Translation sites and blogs seem to agree that the hardest languages to translate to English are Chinese, Korean, Japanese, and Arabic. This is because of differences in syntactic structure, implicit elements in sentences, and unique idioms, not to mention the characters. Here is a simple “hello” in the four hardest languages to translate:
Most people probably can’t even tell which is which – and that’s only for one word which happens to be one of the most commonly used across any language. Google Translate has upgraded its approach, but still produces rubbish according to a simple test of translating a sentence once, then translating it back to the original language to see if the meaning has changed.
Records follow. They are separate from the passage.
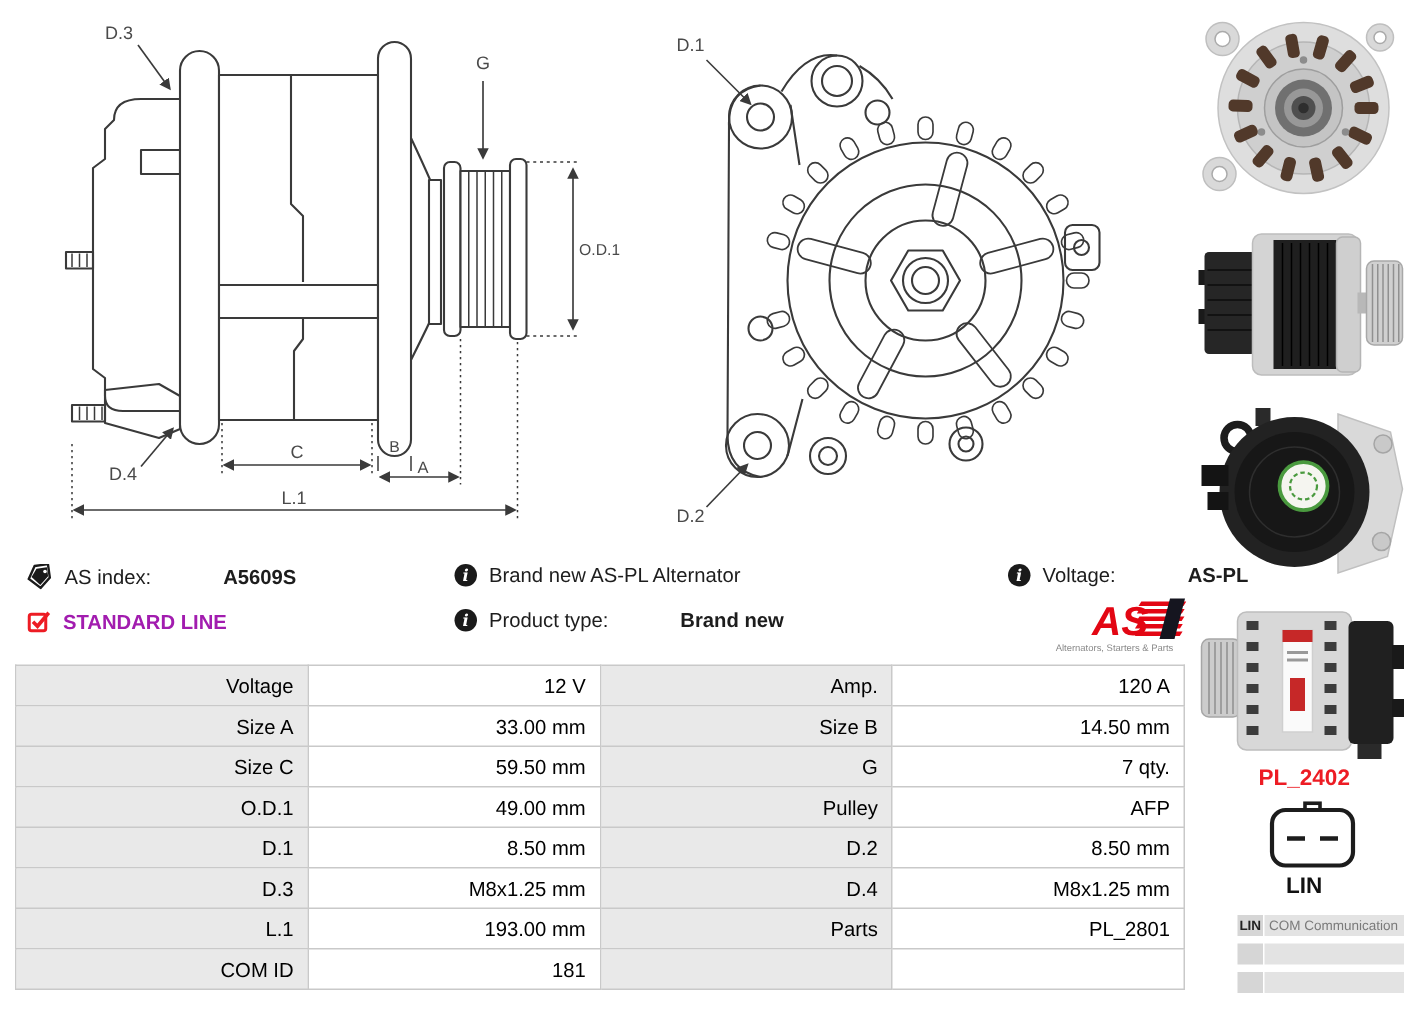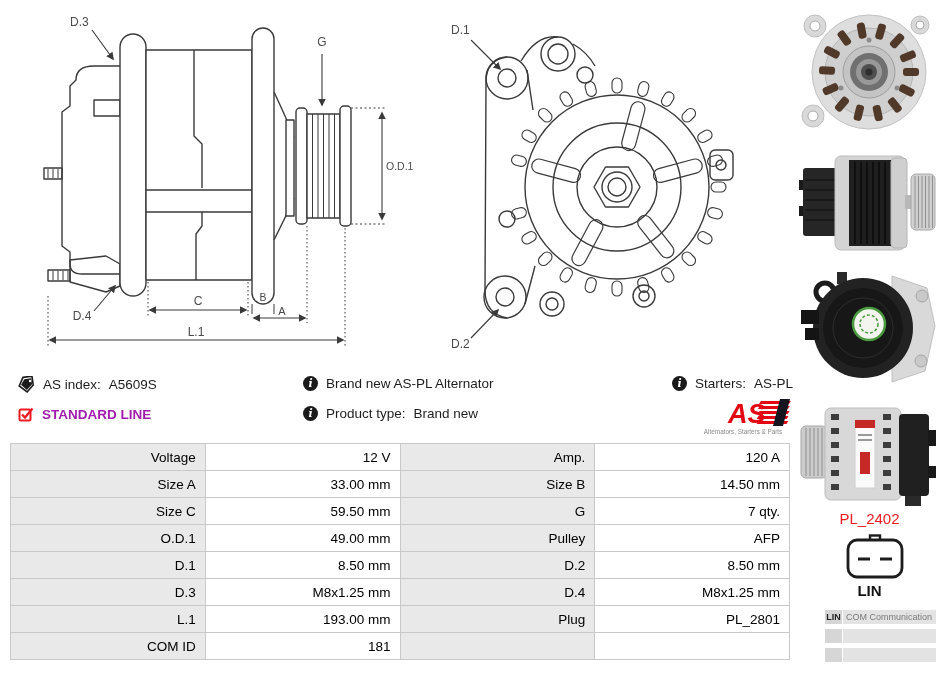"A5609S" .inforow b { font-weight: normal -> bold; margin-left: none -> 40px }
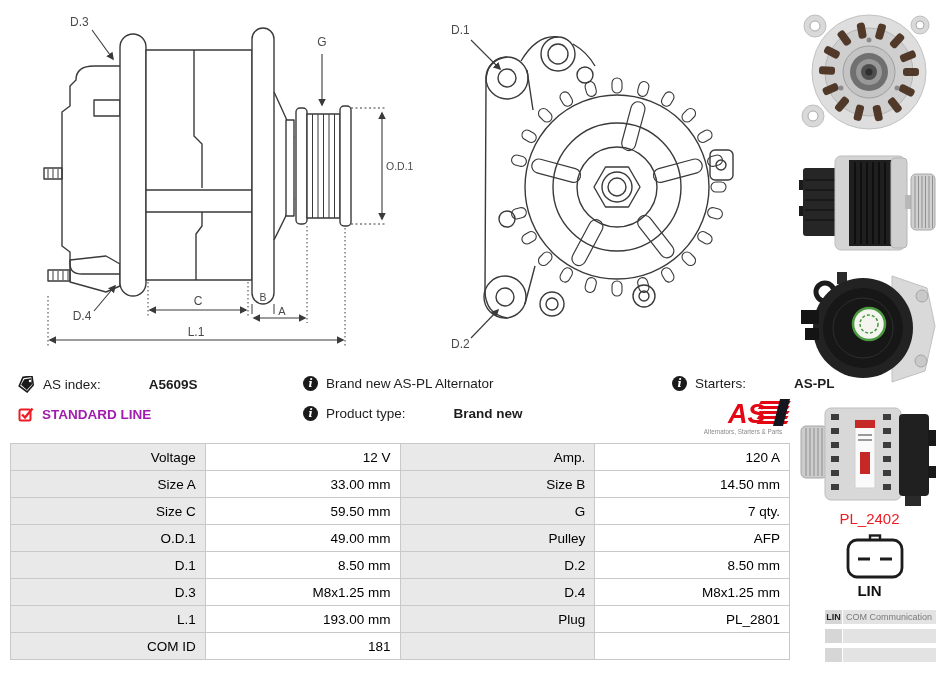"Starters:" span { text: Starters -> Voltage }
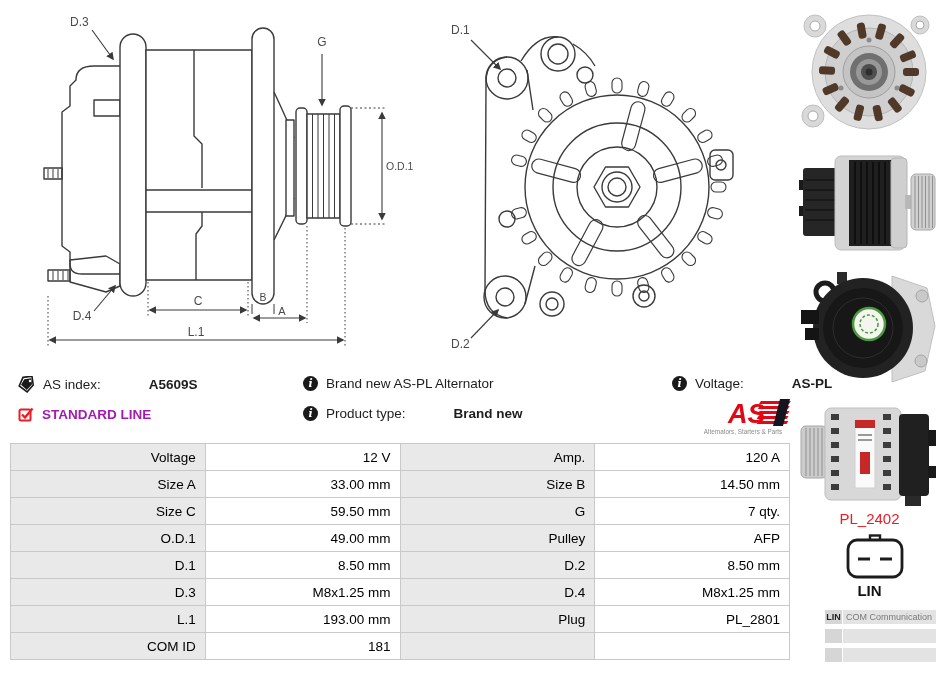"PL_2402" .plug-code { font-weight: normal -> bold }
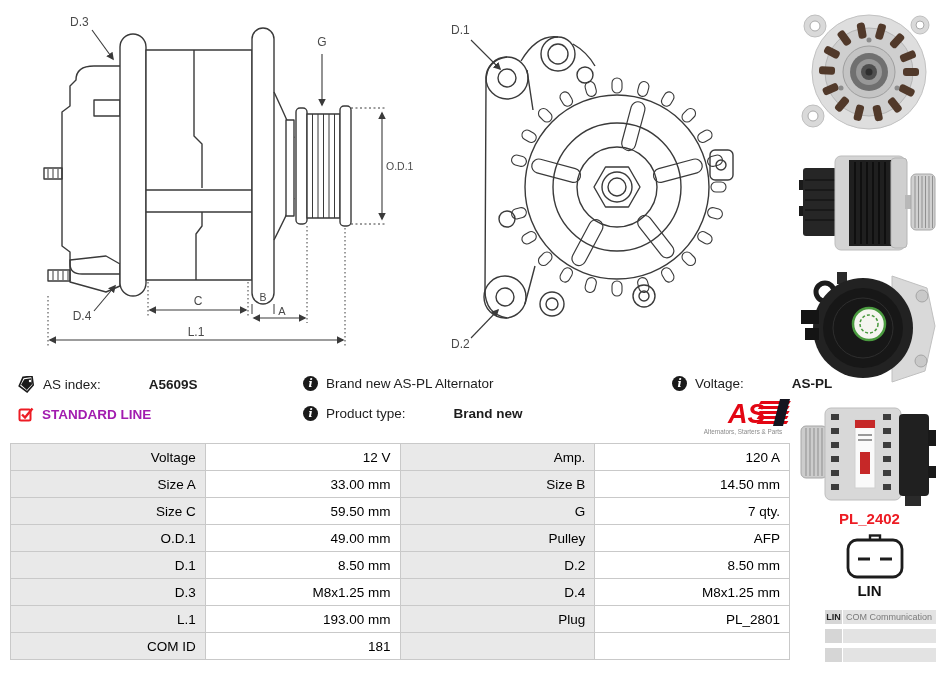"Plug" td.l { text: Plug -> Parts }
Voice-over translation of simple sentences might be enough for tourists, but complex web and app localizations and other professional documents need larger, flexible models to achieve a useful level of accuracy. How long until we can translate Chinese newspapers, for example?
So how do machine translators (MTs) work? Statistical MTs were invented in the 1990s and work with two separate databases (or models); a translation database and a language database. The translation database contains bilingual phrases with probability scores attached; the better the translation, the higher the probability of the MT picking the phrase. The language database is a collection of monolingual texts that ensures the output will be correct grammatically and stylistically. Training such a system is a resource-intensive process. You need to add large volumes of good quality translations to your phrase table and re-evaluate the probability scores.
Then there came adaptive MTs which learn dynamically. Whenever an output is corrected, that single correction is saved in the phrase library and given a better score than the original output making the process more efficient. Finally, we have neural MTs that use neural network models to predict the likelihood of a sequence of words and model entire sentences instead of looking at phrases, then looking at the way phrases connect to each other. Recent research output has grown exponentially in this field, which of course has led to an emergence of startups trying to tackle the translation problems. Here are 7 such startups trying to tackle the more difficult languages in the world.
Founded in 2013, Portugese startup Unbabel has received $31 million in funding from the likes of Y Combinator and Google Ventures to build a platform that combines adaptive machine translation with human editing. Text is translated automatically, then broken up to smaller segments and sent to human editors. Corrections to the draft become inputs for their “proprietary machine learning algorithm”, then the full text is reassembled and proofread one final time.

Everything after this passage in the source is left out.